Key weaving departments include Ayacucho, Puno, Cusco, Junín, Apurímac and Lima. Cusco decorative work often features the tika, representing the potato flower, and the sojta, a geometric design symbolizing the sowing season. Cusco weavers produce a wide variety of chullos (woolen caps with earflaps), woolen cocaleaf pouches, blankets featuring geometric patterns, cummerbunds and chumpis weaved by the meter, like the ones sold at the Sicuani market, or in the Sunday market at Písac. Ayacucho is another major textile center, as it is a region where over the past few decades artisans have gained a following for their tapestries of weft and warp with abstract motifs.
This form of artisanry is of contemporary origin, brought over from Chile in the 1,970s. Known locally as arpilleras, this cloth often features previously elaborated figures representing themes such as testimonies and local traditions. The portrayal of characters, animals and plants sewn into the main fabric lend the material a three-dimensional effect. Women quickly incorporated Hessian weave into artisanry, especially the highland migrants in the outskirts of Lima in districts such as Pamplona Alta, where in this technique they found a way to express themselves artistically. This artisanry, now common in Peru, has produced sterling work in areas such as Cusco, where weavers have added traditional decorative elements such as dolls and Inca textiles.

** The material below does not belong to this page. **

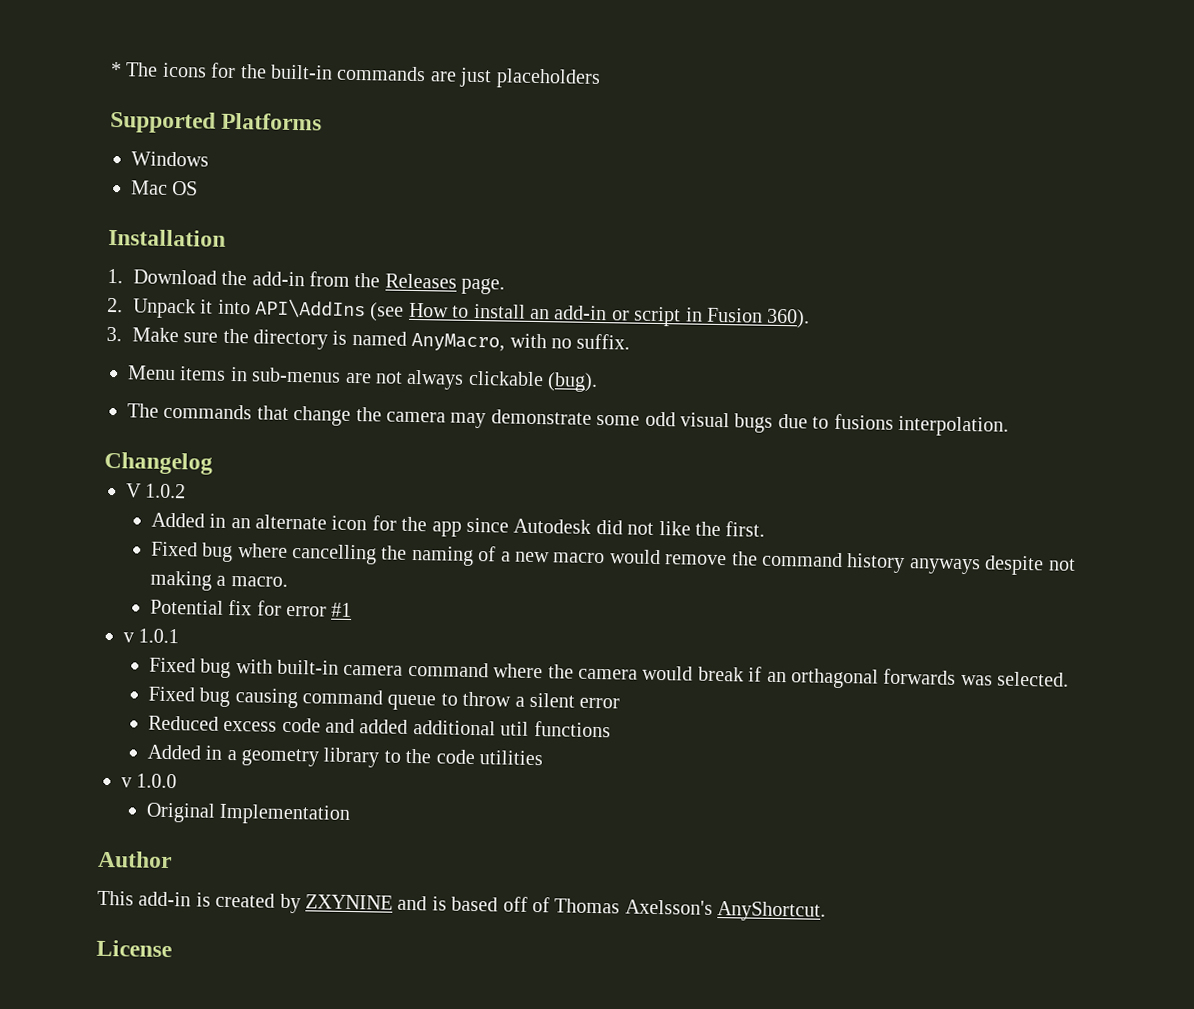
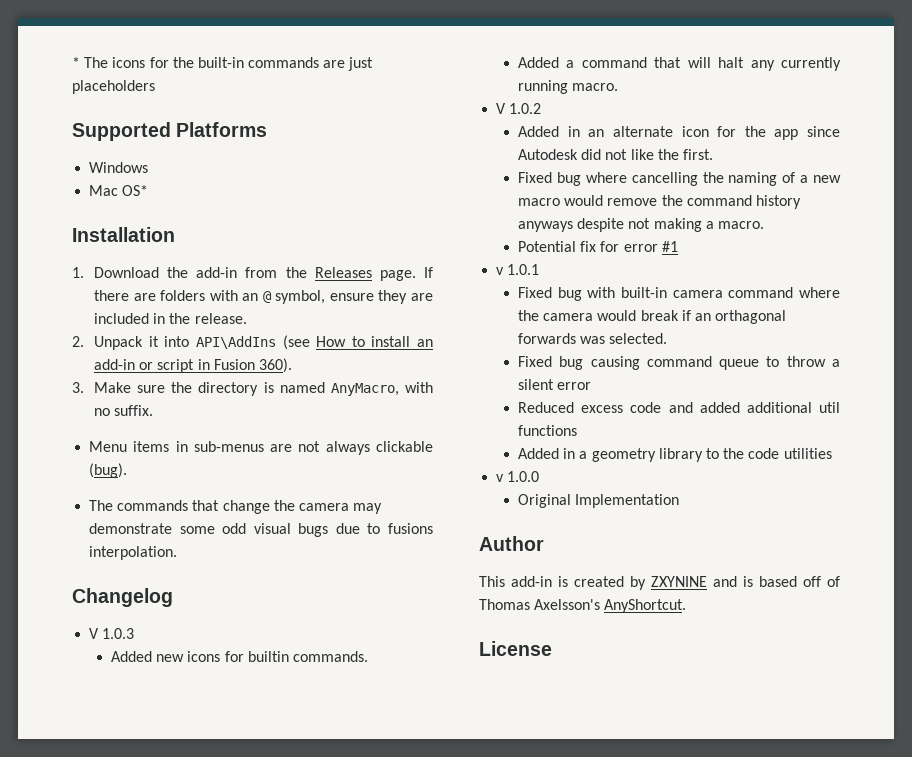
[172,180,199,196] OS -> [122,185,149,196] OS*
(506, 286) none -> [424,267,433,278] [94,290,433,304] [94,313,247,324] If there are folders with an @ symbol, ensure they are included in the release.
(213, 463) none -> [89,628,135,639] [111,651,368,662] [518,57,841,71] [518,80,619,94] // V 1.0.3 // Added new icons for builtin commands. // Added a command that will halt any currently running macro.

The embroidery work of Chiqnaya, Puno, is famous for its lambswool or cotton blankets, large and small, which represent scenes linked to the sowing and harvesting seasons and fiestas. Other well-known embroidery is produced in the town of Chivay, in the Colca Valley near Arequipa. Their work is decorated with ribbons and backstitches. The arts and crafts fair in Huancayo, Junín sells petticoats called "centro" which are entirely embroidered and used underneath a unicolor skirt.
Cotton Thread Inlays.
The art of hilado, cotton threading, takes advantage of the natural color of brown cotton and the suggestive, sober tones of natural dyes, although now the native cotton variety is facing major competition from industrial cotton, especially in artisan areas of Monsefú (Lambayeque) and Cajamarca. The tradition dates back to pre-Hispanic Andean civilizations and artisan production mainly lives on in some communities along the coast and in the upper highland reaches. In the Amazon, craftsmen produce elaborate dresses and shawls or fine and flat threading, on which the Shipibo natives make drawings of geometric lines inspired by hallucinogenic visions brought on by the use of medicinal plants.
Tapestries crafted in the Ayacucho quarter of Santa Ana continue to use pre-Hispanic geometric designs, which have incorporated modern effects from an optical perspective. Another area that produces superb tapestries is San Pedro de Casta, in the highlands above Lima, where townspeople continue to use natural dyes from cochineal and plants.
The discovery of chullos, bonnets, sashes, dolls and other pieces from pre-Hispanic cultures along the coast (Paracas, Nazca, Chancay and Mochica) showed that Tejidos de Punto (needlepoint) is an ancient technique. This technique basically involves knitting pieces -mainly clothing- by crossing one loop through another. However, the technique allowed artisans to decorate the textile with haut- and bas-relief. Today, this knitting technique has become a flourishing industry in Puno, Cusco, Arequipa and Lima. Puno is the country's largest producer of chullos and sweaters made from vicuña, alpaca and lambswool. In this area, the men are the ones who knit socks, stockings and chullos from alpaca wool.